Relevant Code Provisions: Rules 1.2, 2.4, and 3.7.
Rule 1.2 states that a judge “should act at all times in a manner that promotes public confidence in the … impartiality of the judiciary, and shall avoid impropriety and the appearance of impropriety. The test for appearance of impropriety is whether the conduct would create in reasonable minds a perception that the judge violated this Code or engaged in other conduct that reflects adversely on the judge’s honesty, impartiality, temperament, or fitness to serve as a judge.”
Rule 2.4 (c) states that a “judge shall not convey or permit others to convey the impression that any person or organization is in a position to influence the judge’s judicial conduct or judgment.”
Rule 3.1 states that a judge may engage in extrajudicial activities, except as prohibited by law, however, a judge shall not participate in activities that, inter alia, (1) will interfere with the proper performance of judicial duties, (2) lead to frequent disqualification, or (3) appear to a reasonable person to undermine the judge’s independence, integrity or impartiality.
Rule 3.7 states that subject to Rule 3.1, a Judicial Official may participate in activities sponsored by organizations or governmental entities concerned with the law, the legal system or the administration of justice, and those sponsored by or on behalf of educational, religious, charitable, fraternal, or civic organizations not conducted for profit, including but not limited to the following activities: … “(4) appearing or speaking at …and permitting his or her title to be used in connection with an event of such an organization or entity, but if the event serves a fund-raising purpose, the judge may participate only if the event concerns the law, the legal system, or the administration of justice.” Comment (3) to said Rule states that mere attendance at an event, “whether or not the event serves a fund-raising purpose, does not constitute a violation of subsection (a) (4).”
In JE 2013-26, at issue was whether a Judicial Official could assist with the organizational effort to establish a Family Justice Center, which is now the co-sponsor of the invitation that the Judicial Official received in this inquiry. In JE 2013-26, the Committee determined that the Judicial Official could not assist with the organization of the Family Justice Center because the organization was partisan (having a victim-centered focus), the fact that the composition of its membership lacked any defense representation, and its potential for advocacy. The Committee noted that assisting with the organizational effort would cast doubt on the Judicial Official’s impartiality in violation of Rule 1.2.
Now that the Center for Family Justice has been established and is operational, it is clear that the Committee’s concern about the potential for advocacy was well founded. As noted in the Center for Family Justice’s Facebook page and website, it offers advocacy services.
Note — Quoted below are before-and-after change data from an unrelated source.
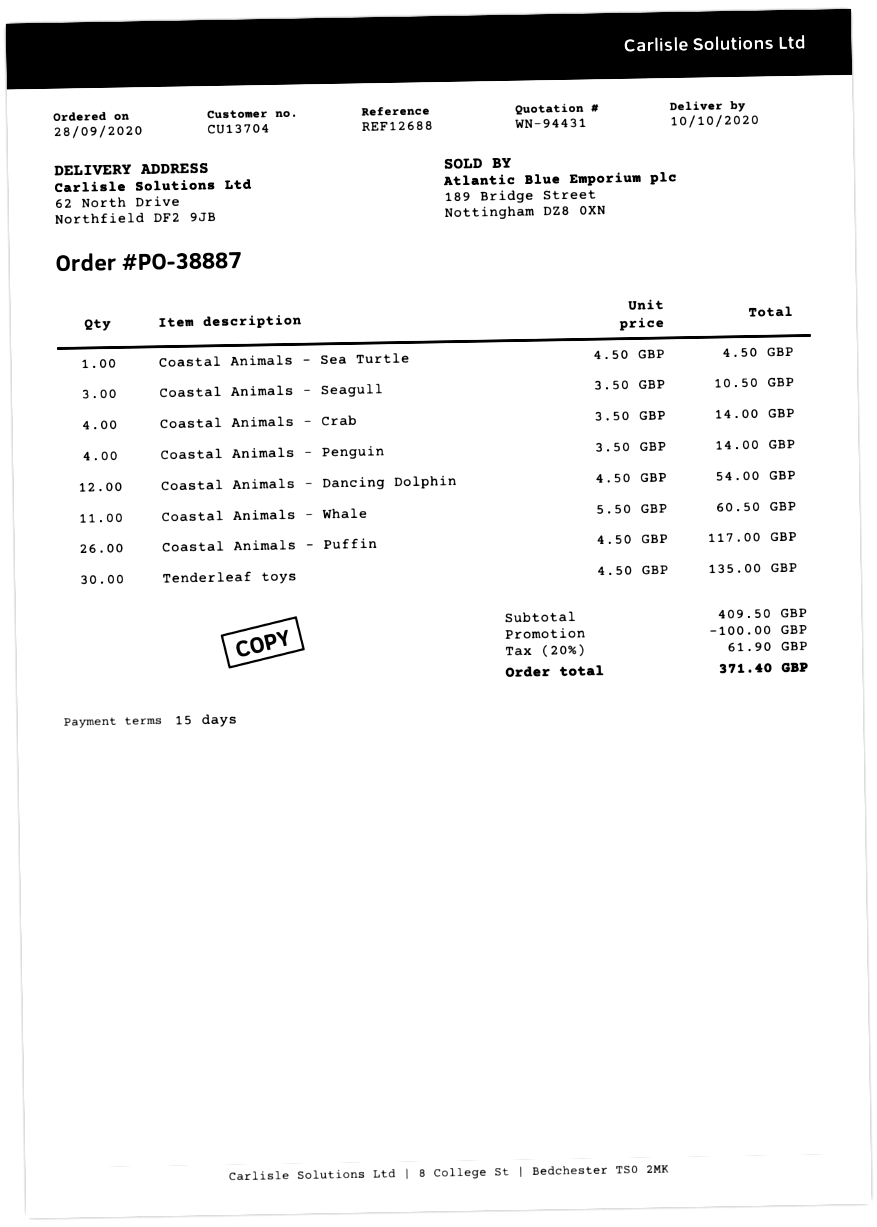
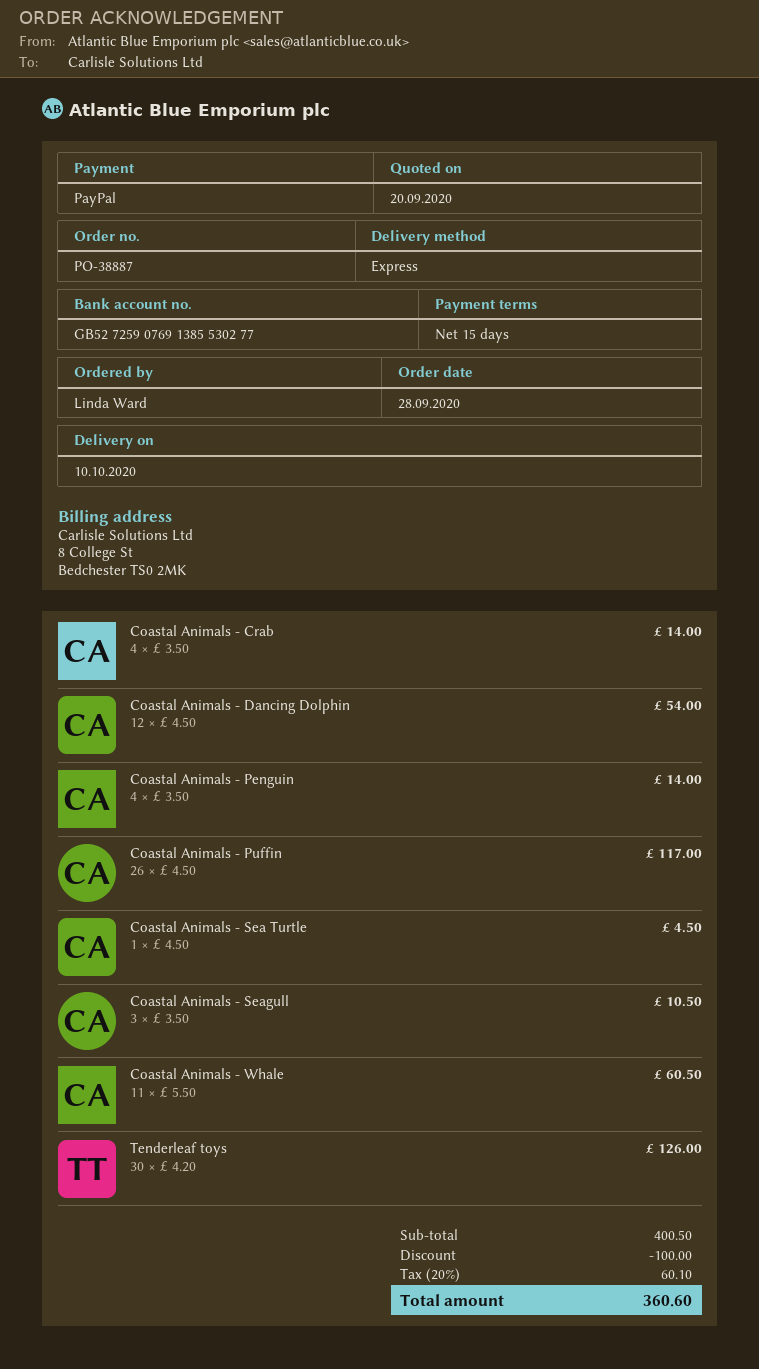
Tenderleaf toys: 30 x 4.50 = 135.00 -> 30 x 4.20 = 126.00
subtotal: 409.50 -> 400.50
tax: 20% = 61.90 -> 20% = 60.10
total: 371.40 -> 360.60

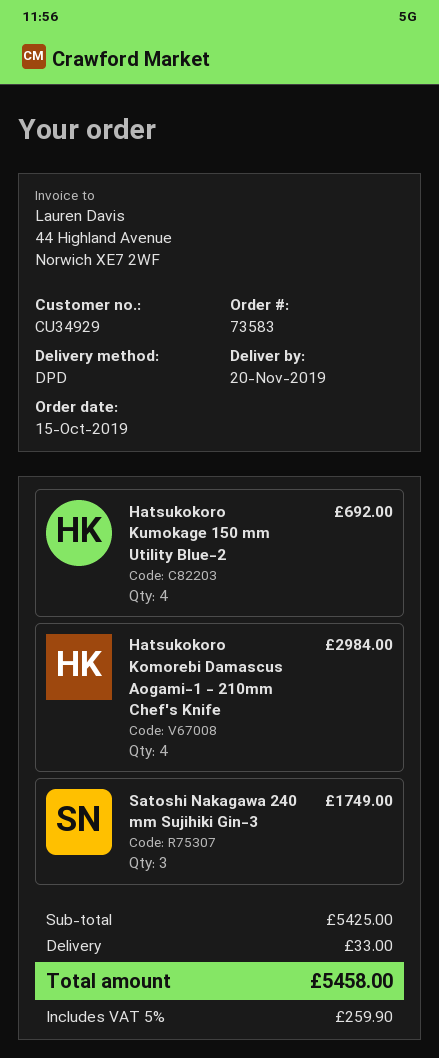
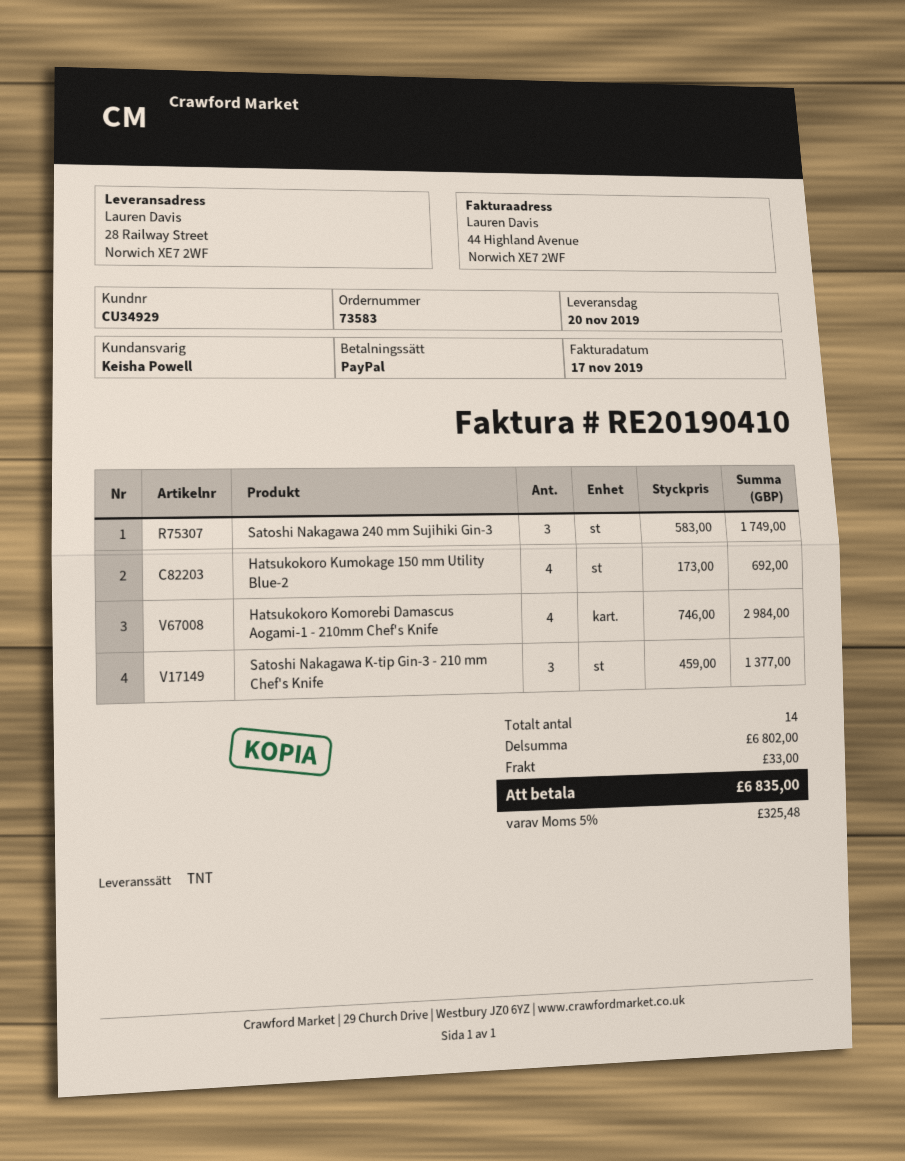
shipping method: DPD -> TNT
Satoshi Nakagawa K-tip Gin-3 - 210 mm Chef's Knife: none -> 3 for 1377.00
subtotal: 5425.00 -> 6802.00
tax: 5% = 259.90 -> 5% = 325.48
total: 5458.00 -> 6835.00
Based upon the facts that the reception is by invitation only and co-sponsored by an advocacy group that provides services to victims of court-involved clients, and that the event does not concern the law, the legal system or the administration of justice, the Judicial Official was advised that the Judicial Official was prohibited by Rules 1.2 and 2.4 from accepting the invitation to attend the reception and concert as a guest of the Mayor and the Center for Family Justice, however, consistent with Comment (3) to Rule 3.7, the Judicial Official may purchase his or her own ticket and attend the concert.